Okay, be careful what you do. I post a few photos of interesting neighborhood birds on our NextDoor app and have several nature photos that are published each month in a local magazine. I try to include tidbits of interesting facts about the birds that I’ve learned along the way (or Googled). So I get this message asking if I would do a kids bird program for the neighborhood since I am the “resident expert”. The what???? I’m so not an expert. Okay I know about 100% more than when I started “birding” a couple of years ago, but 100% of almost zero is not much! And what did I do? I said yes. What was I thinking?

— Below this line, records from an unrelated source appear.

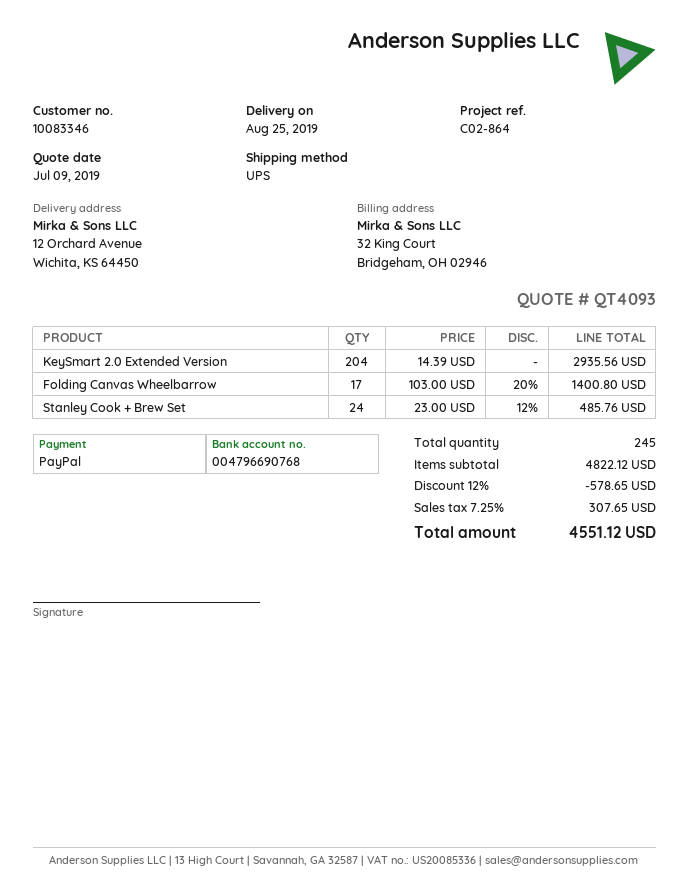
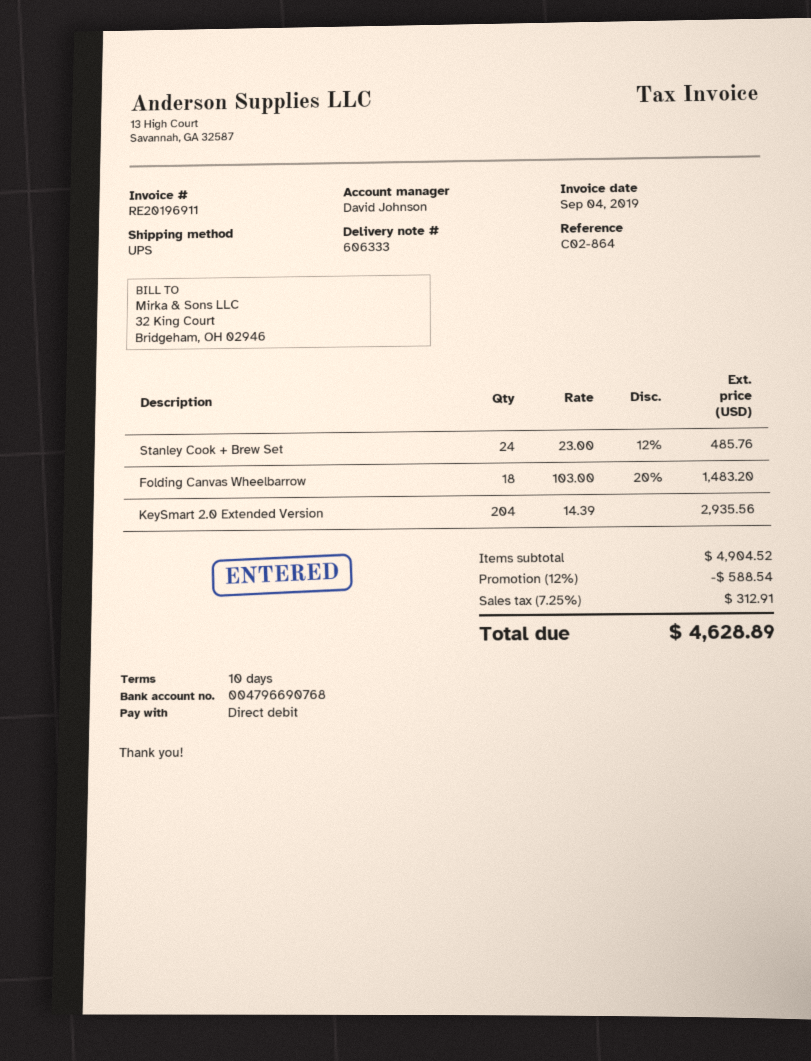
payment method: PayPal -> direct debit
Folding Canvas Wheelbarrow: 17 x 103.00 - 20% = 1400.80 -> 18 x 103.00 - 20% = 1483.20
subtotal: 4822.12 -> 4904.52
discount: 12% = 578.65 -> 12% = 588.54
tax: 7.25% = 307.65 -> 7.25% = 312.91
total: 4551.12 -> 4628.89

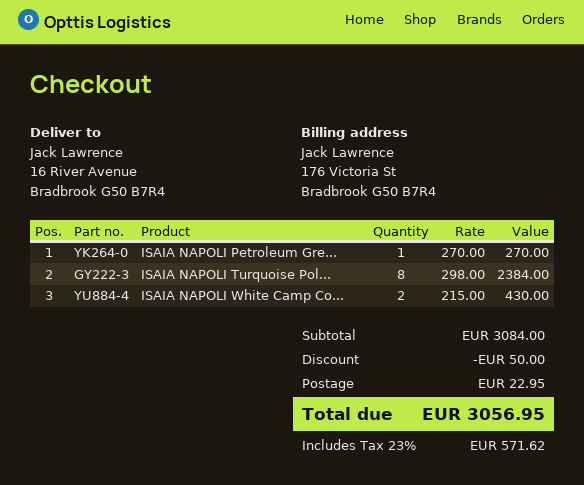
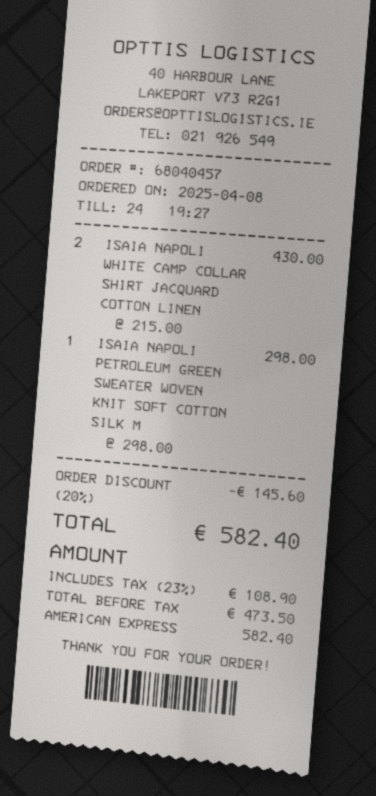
ISAIA NAPOLI Petroleum Gre...: 1 x 270.00 = 270.00 -> 1 x 298.00 = 298.00
ISAIA NAPOLI Turquoise Pol...: 8 x 298.00 = 2384.00 -> none
discount: 50.00 -> 145.60
shipping: 22.95 -> none
tax: 23% = 571.62 -> 23% = 108.90
total: 3056.95 -> 582.40

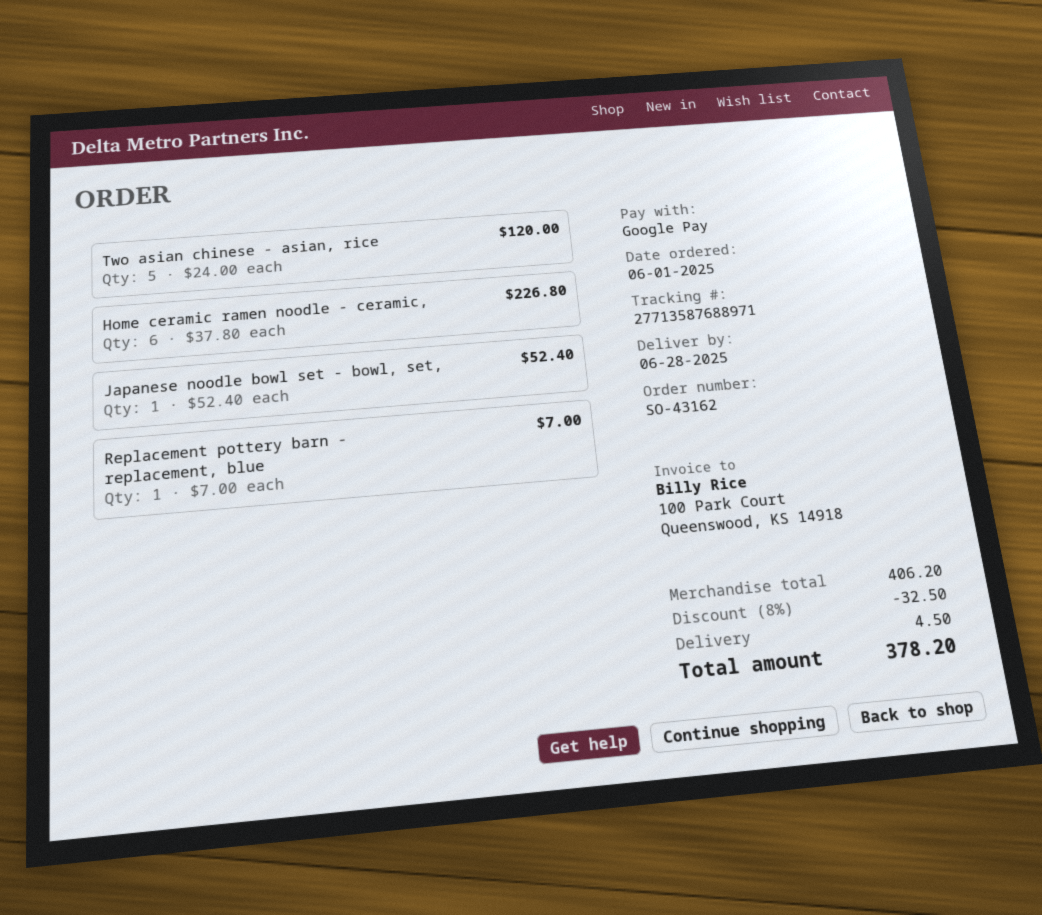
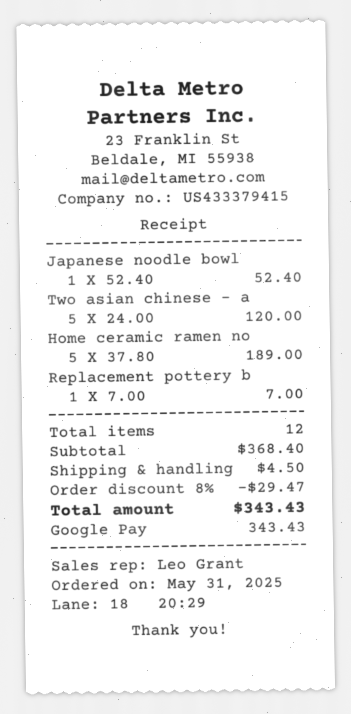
order date: 2025-06-01 -> 2025-05-31
Home ceramic ramen noodle - ceramic,: 6 x 37.80 = 226.80 -> 5 x 37.80 = 189.00
subtotal: 406.20 -> 368.40
discount: 8% = 32.50 -> 8% = 29.47
total: 378.20 -> 343.43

You’re thinking, they’re kids, how hard can that be? And yes, you’re probably right. But what you don’t know about me is that I’m terrified of children. Okay, not in the “they are going to kill me” way, but in the “I have no idea how to talk them” way. Sure, I had a kid of my own

My son, JT, when he was a kid

(well, I still have him, but he’s 32 and long gone from home), and you think that would be enough, but I’m just not that good at kids. I’m having flashbacks of chaperoning a first grade field trip to the zoo. I was responsible for like a 100 kids (okay, it was 6 assigned to me). I clung to my son, JT, and begged him to tell me what to do. You see, they all looked alike and it didn’t help that the teachers had them all wear their matching school T-shirts. It didn’t matter that it was a diverse group of kids with regard to color - black, white, brown - they ALL LOOKED ALIKE to me. How did I know which 6 were mine?


Ah, but I know, I digress from my Neighborhood Kids Bird Program. Ages 5 and up are invited. Age 5! Don’t they have the attention span of a gnat? Then on the other hand, a darling 7 year old of my dear friends who I love, expanded my vocabulary last week when she complimented the ombre of my insulated wine glass

(everyone has one of those, right?).

I tried to be really cool while I searched my brain for the word ombre. Finally I casually asked this 7 year old, who is clearly smarter than me, if that was a color. She patiently explained that it is color that is graduated in tone and described her favorite shade of ombre. Gnats, ombre, they all look alike - what have I done?? So while I’m pulling together photos to demonstrate the differences between male and female birds, and juvenile and adult birds, and migration habits, and woodpecker tongues, and fecal sacs to keep nests clean, I’m wondering what will really hold their interest. What do kids 5 to 12 really care about? Please offer me advice!!


Oh, and if it wasn’t bad enough… I agreed to host it at my house.